It's been two years. Love it! Love waking up and seeing clearly.

I went with the best, not the cheapest. Wilmer eye clinic in Baltimore. It was pricey, but I didn't want to fool around with my eyes!
I have scars on my one cornea from a mistake with some contact lenses chemicals... The first time the doc looked at me to see if I was a candidate, she didn't like the way it looked, even after I had my regular eye doc send my files stating how long it's been like that... The doc wanted to make sure they were stable, and I waited to year before she looked again. Then it was a go!

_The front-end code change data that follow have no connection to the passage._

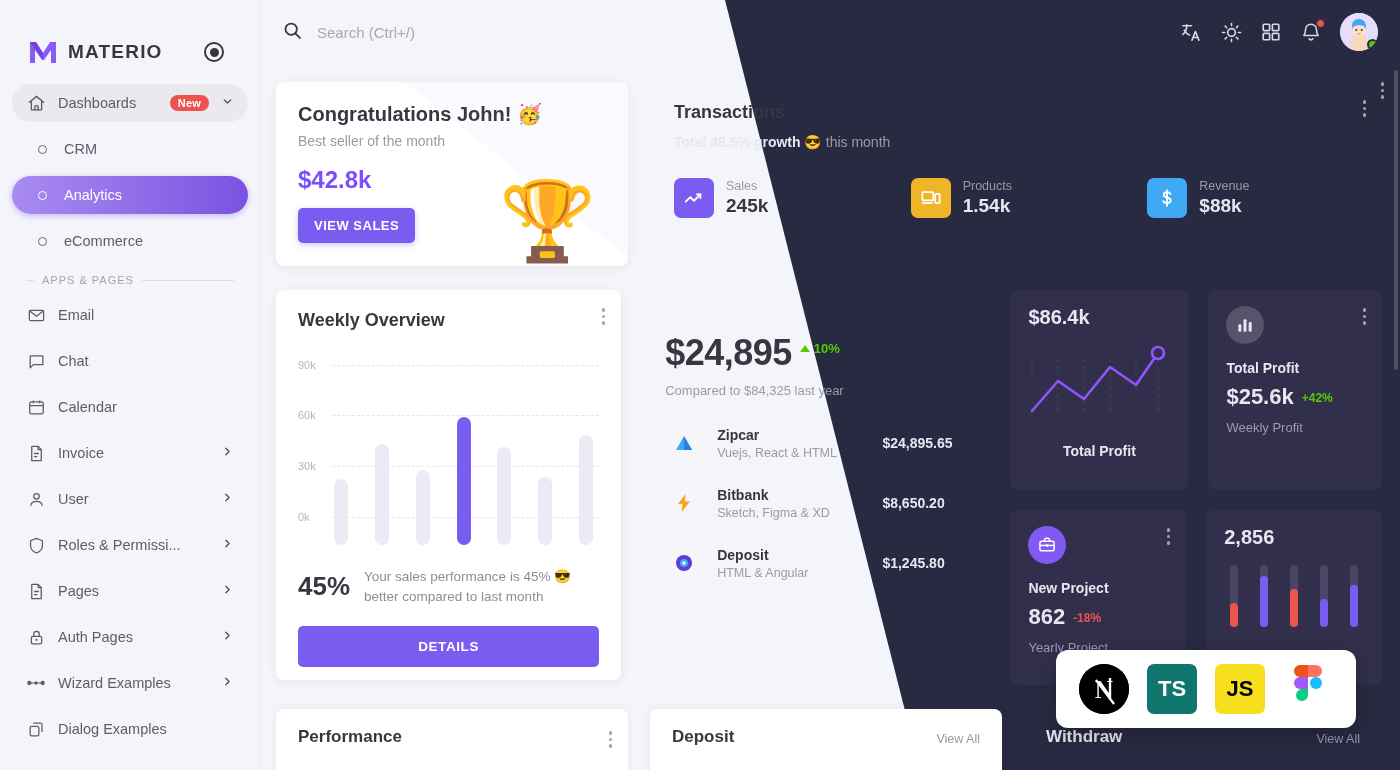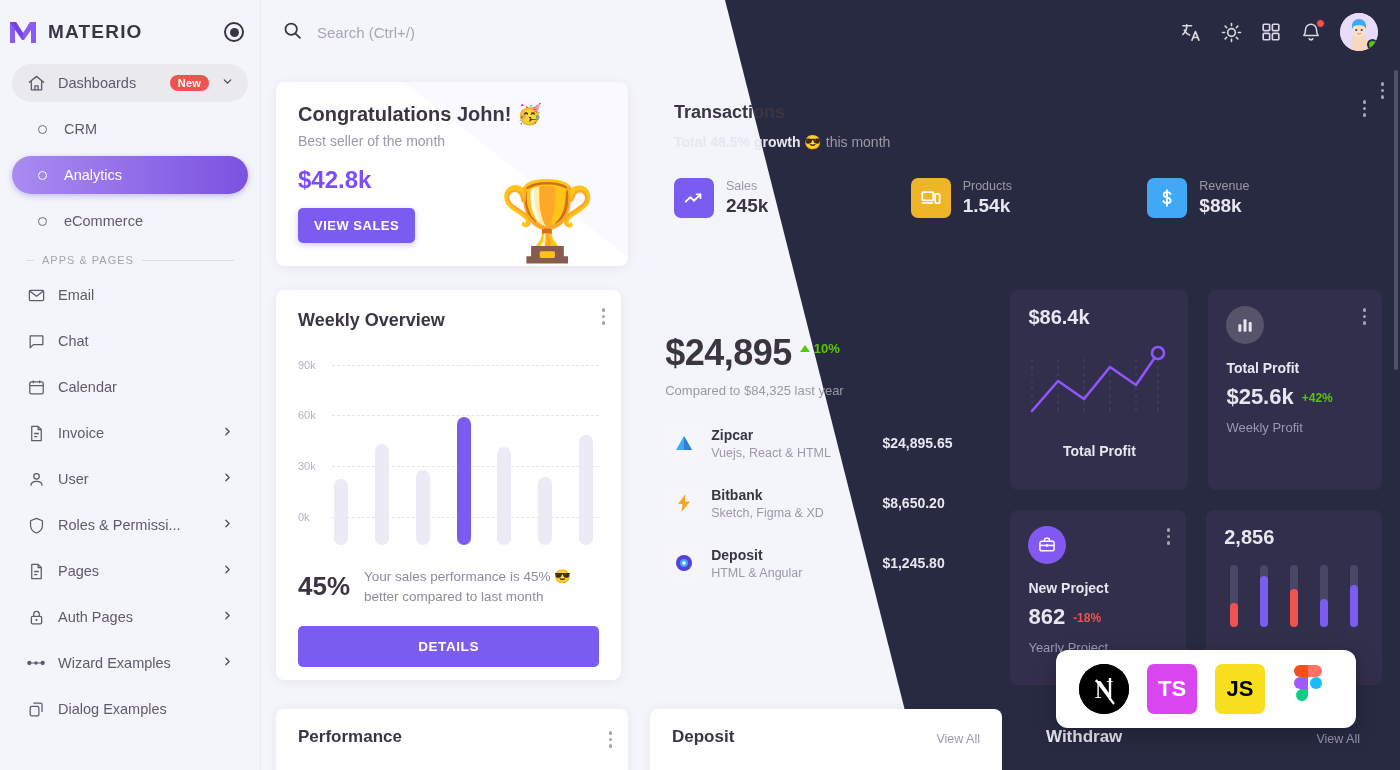"MATERIO" .brand { margin-top: none -> 20px; padding: 0 8px -> 0 28px }
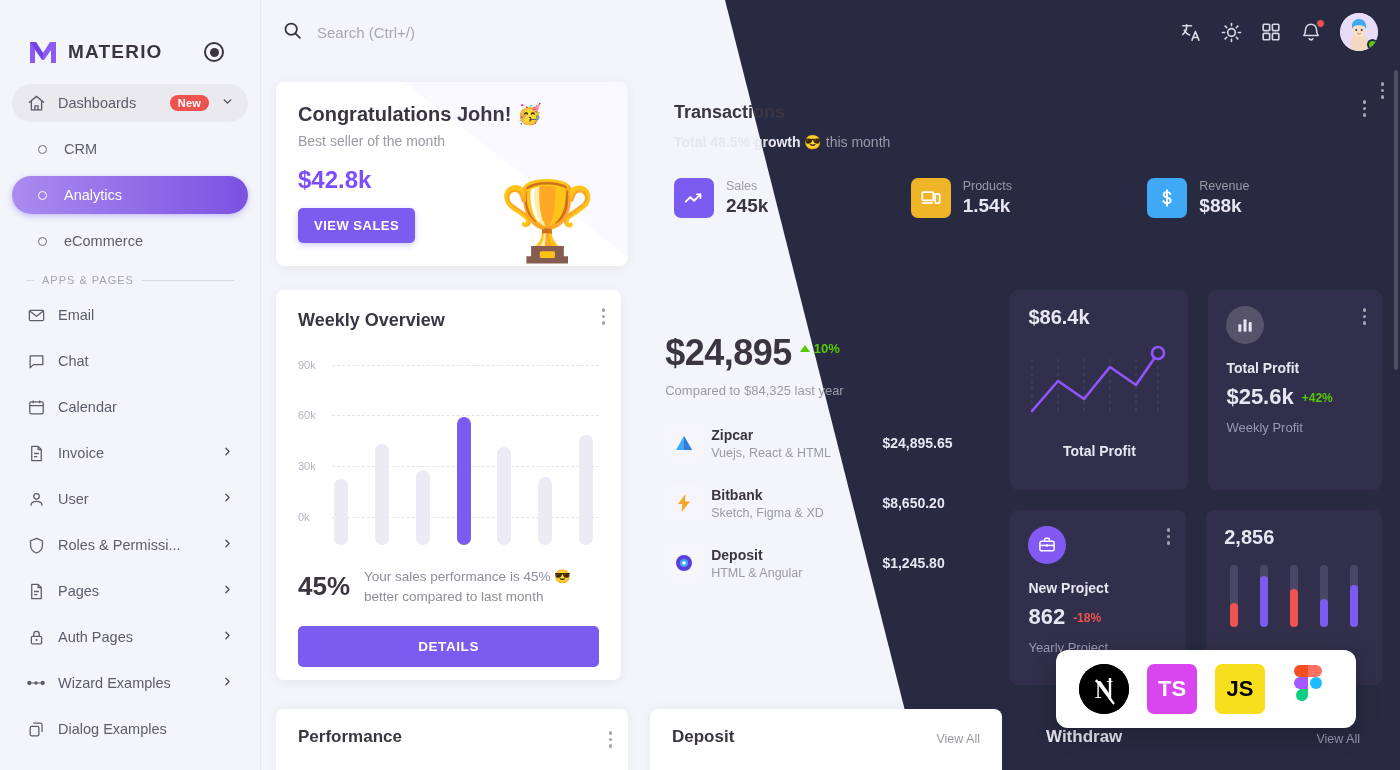"Zipcar" .earn-item { gap: 8px -> 14px }
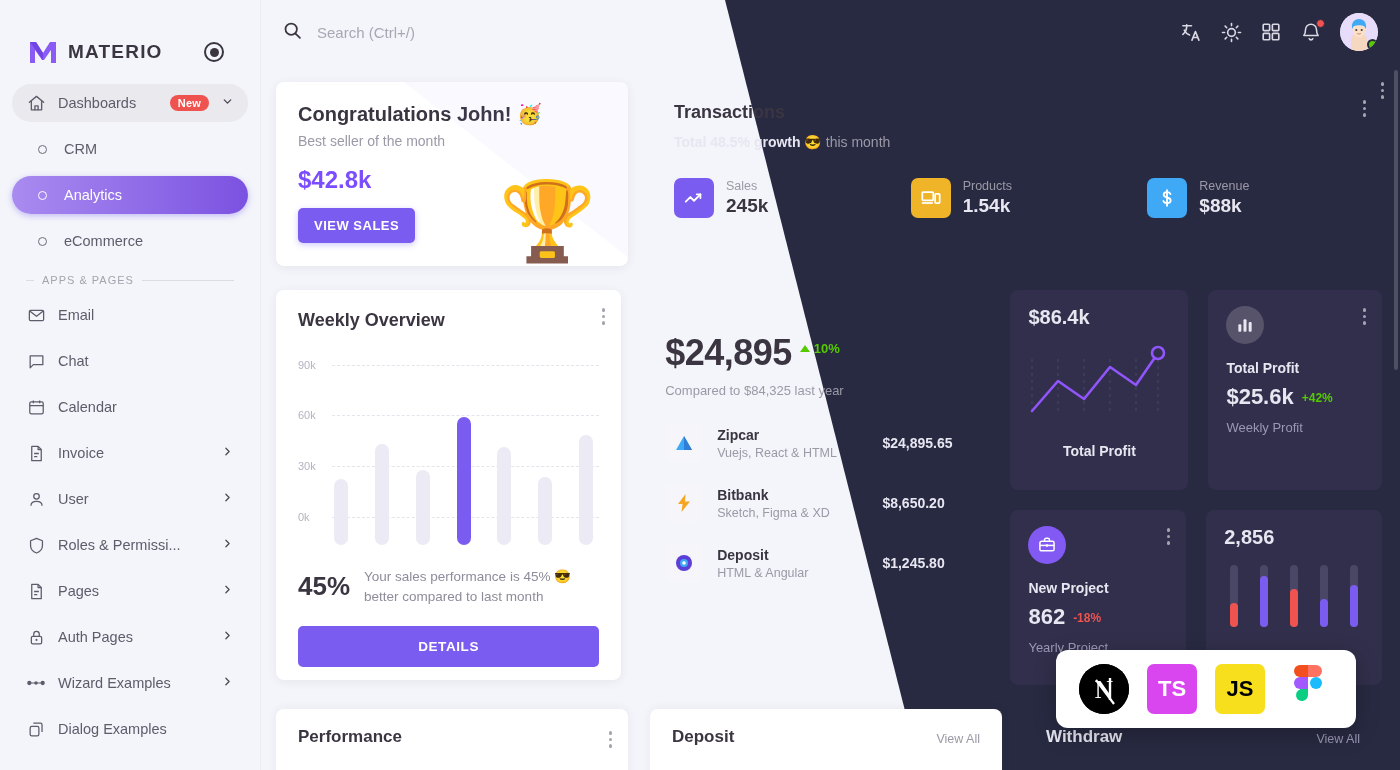"TS" span.tech { background: #d946ef -> #0f766e }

Because my eyes have been corrected for so long, I know that I might not see as well after surgery. But it's still 20/30 at the worst and I am very happy! I don't even notice it now.
I got a floater after surgery, it's still there, but I can ignore it for the most part. Still happy!
The first 6 months or so, I didn't like night driving, cause of the glare. So I bought a pair of lightly tinted sunglasses, cheap, and they worked fine. Still happy!
They say I may need reading glasses sooner because of lasik. Whatever!
The surgery itself was terrifying, and I have lovely horror stories about it, but still happy!

I'm still happy I did it and it was worth every penny.

My cousin had it done years before I got brave enough to do it and she's happy too!

I've heard of one horror story, told to me days after my surgery, where they had it done at Wilmer too... well, she's a little nuts to begin with so...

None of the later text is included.